STUDY MATERIAL:

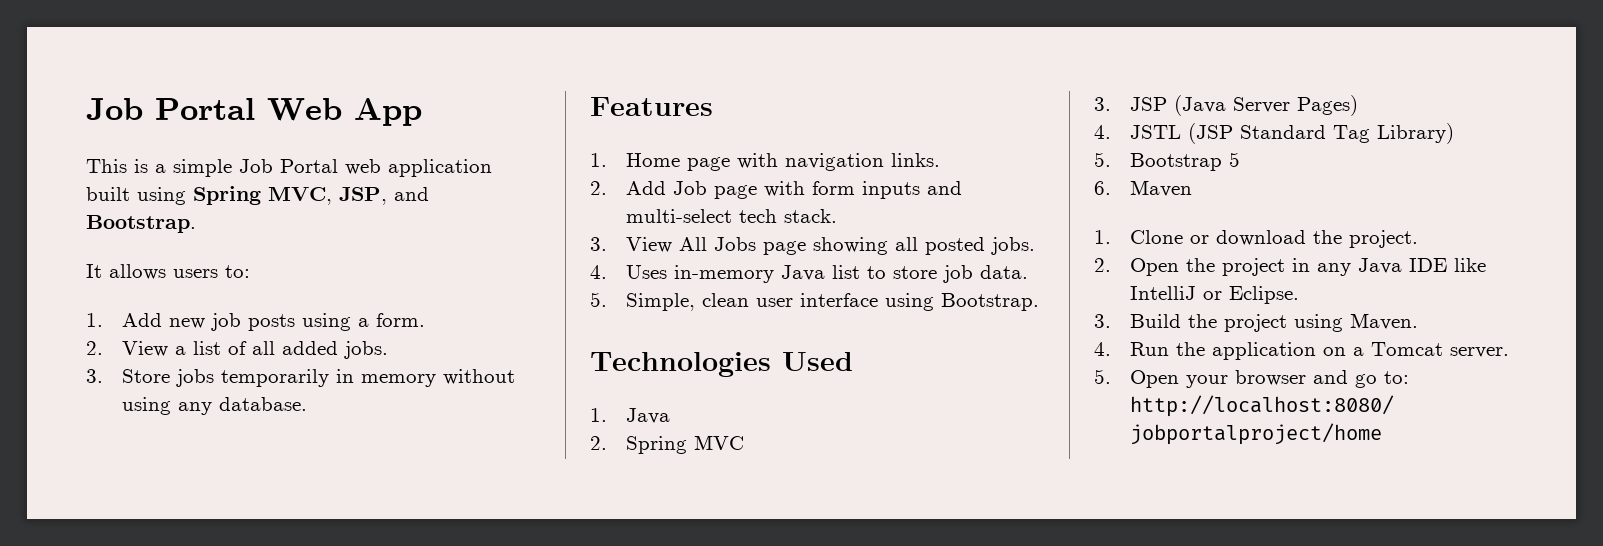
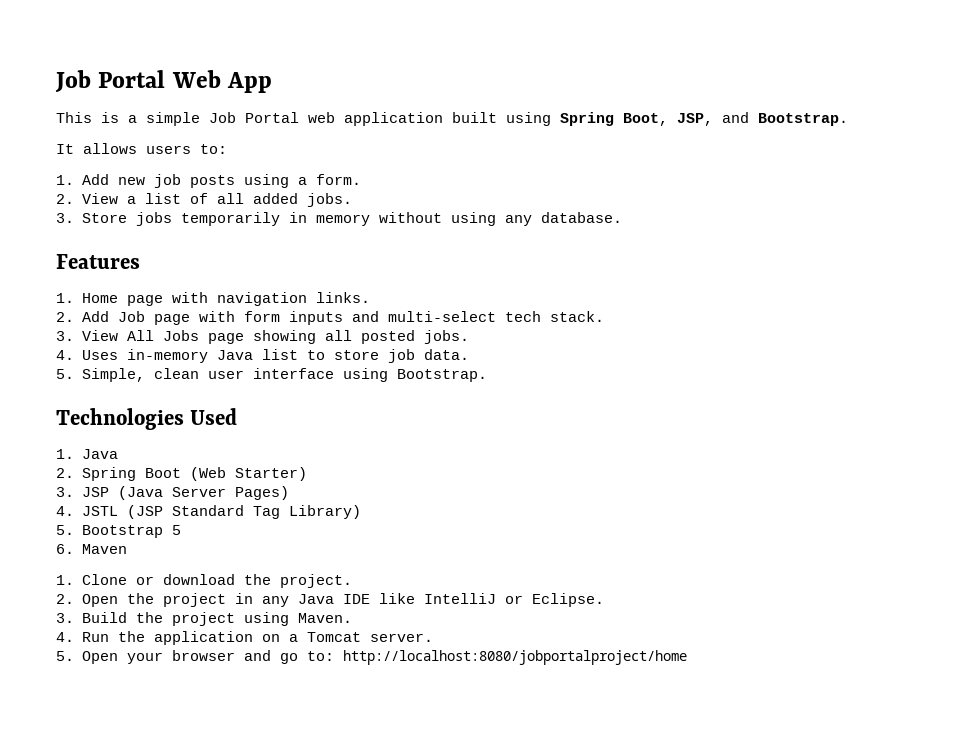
- This is a simple Job Portal web application built using Spring MVC, JSP, and Bootstrap.
+ This is a simple Job Portal web application built using Spring Boot, JSP, and Bootstrap.
- 2. Spring MVC
+ 2. Spring Boot (Web Starter)

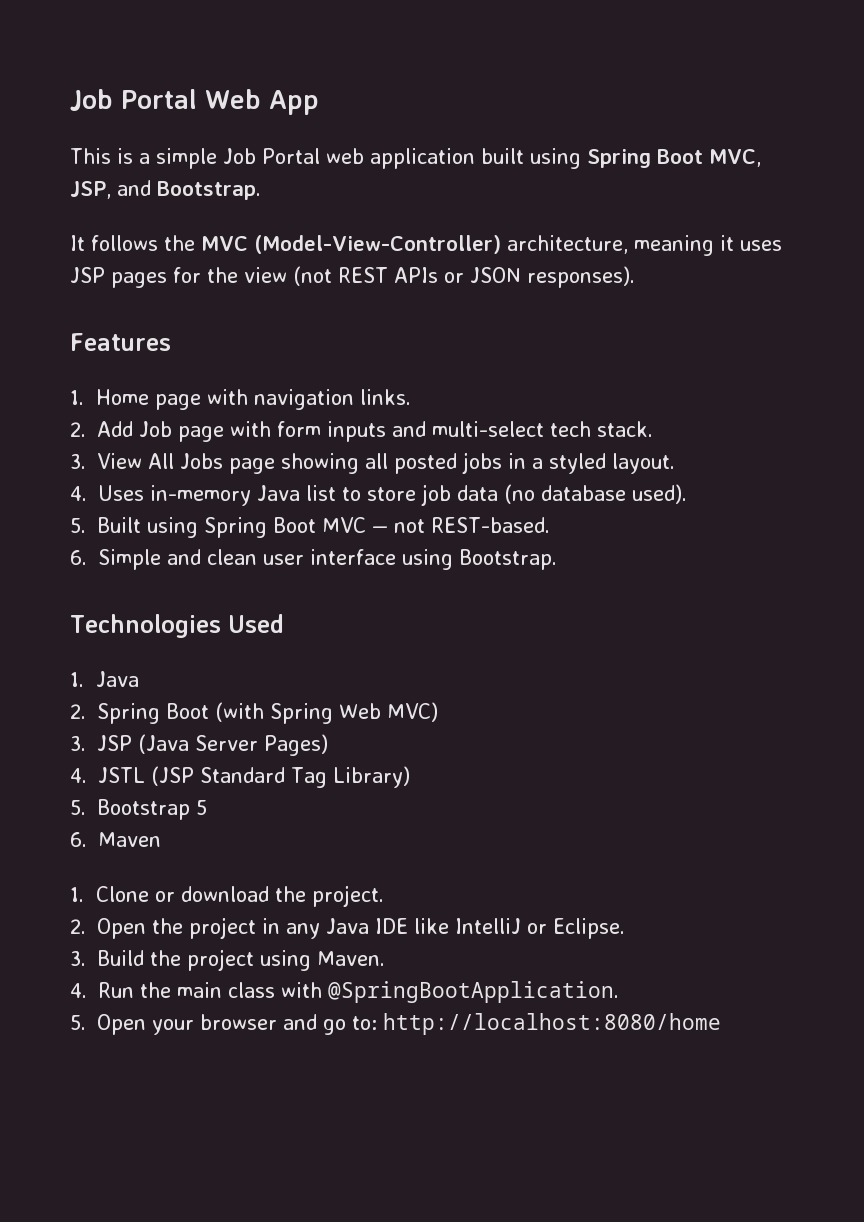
- This is a simple Job Portal web application built using Spring Boot, JSP, and Bootstrap.
+ This is a simple Job Portal web application built using Spring Boot MVC, JSP, and Bootstrap.
- It allows users to:
- 1. Add new job posts using a form.
- 2. View a list of all added jobs.
- 3. Store jobs temporarily in memory without using any database.
+ It follows the MVC (Model-View-Controller) architecture, meaning it uses JSP pages for the view (not REST APIs or JSON responses).
- 3. View All Jobs page showing all posted jobs.
+ 3. View All Jobs page showing all posted jobs in a styled layout.
- 4. Uses in-memory Java list to store job data.
- 5. Simple, clean user interface using Bootstrap.
+ 4. Uses in-memory Java list to store job data (no database used).
+ 5. Built using Spring Boot MVC — not REST-based.
+ 6. Simple and clean user interface using Bootstrap.
- 2. Spring Boot (Web Starter)
+ 2. Spring Boot (with Spring Web MVC)
- 4. Run the application on a Tomcat server.
+ 4. Run the main class with @SpringBootApplication.
- 5. Open your browser and go to: http://localhost:8080/jobportalproject/home
+ 5. Open your browser and go to: http://localhost:8080/home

TASK STATEMENT: Repeat the records above exactly, omitting every picture.

ANSWER TO THIS PROBLEM:
- This is a simple Job Portal web application built using Spring MVC, JSP, and Bootstrap.
+ This is a simple Job Portal web application built using Spring Boot, JSP, and Bootstrap.
- 2. Spring MVC
+ 2. Spring Boot (Web Starter)

- This is a simple Job Portal web application built using Spring Boot, JSP, and Bootstrap.
+ This is a simple Job Portal web application built using Spring Boot MVC, JSP, and Bootstrap.
- It allows users to:
- 1. Add new job posts using a form.
- 2. View a list of all added jobs.
- 3. Store jobs temporarily in memory without using any database.
+ It follows the MVC (Model-View-Controller) architecture, meaning it uses JSP pages for the view (not REST APIs or JSON responses).
- 3. View All Jobs page showing all posted jobs.
+ 3. View All Jobs page showing all posted jobs in a styled layout.
- 4. Uses in-memory Java list to store job data.
- 5. Simple, clean user interface using Bootstrap.
+ 4. Uses in-memory Java list to store job data (no database used).
+ 5. Built using Spring Boot MVC — not REST-based.
+ 6. Simple and clean user interface using Bootstrap.
- 2. Spring Boot (Web Starter)
+ 2. Spring Boot (with Spring Web MVC)
- 4. Run the application on a Tomcat server.
+ 4. Run the main class with @SpringBootApplication.
- 5. Open your browser and go to: http://localhost:8080/jobportalproject/home
+ 5. Open your browser and go to: http://localhost:8080/home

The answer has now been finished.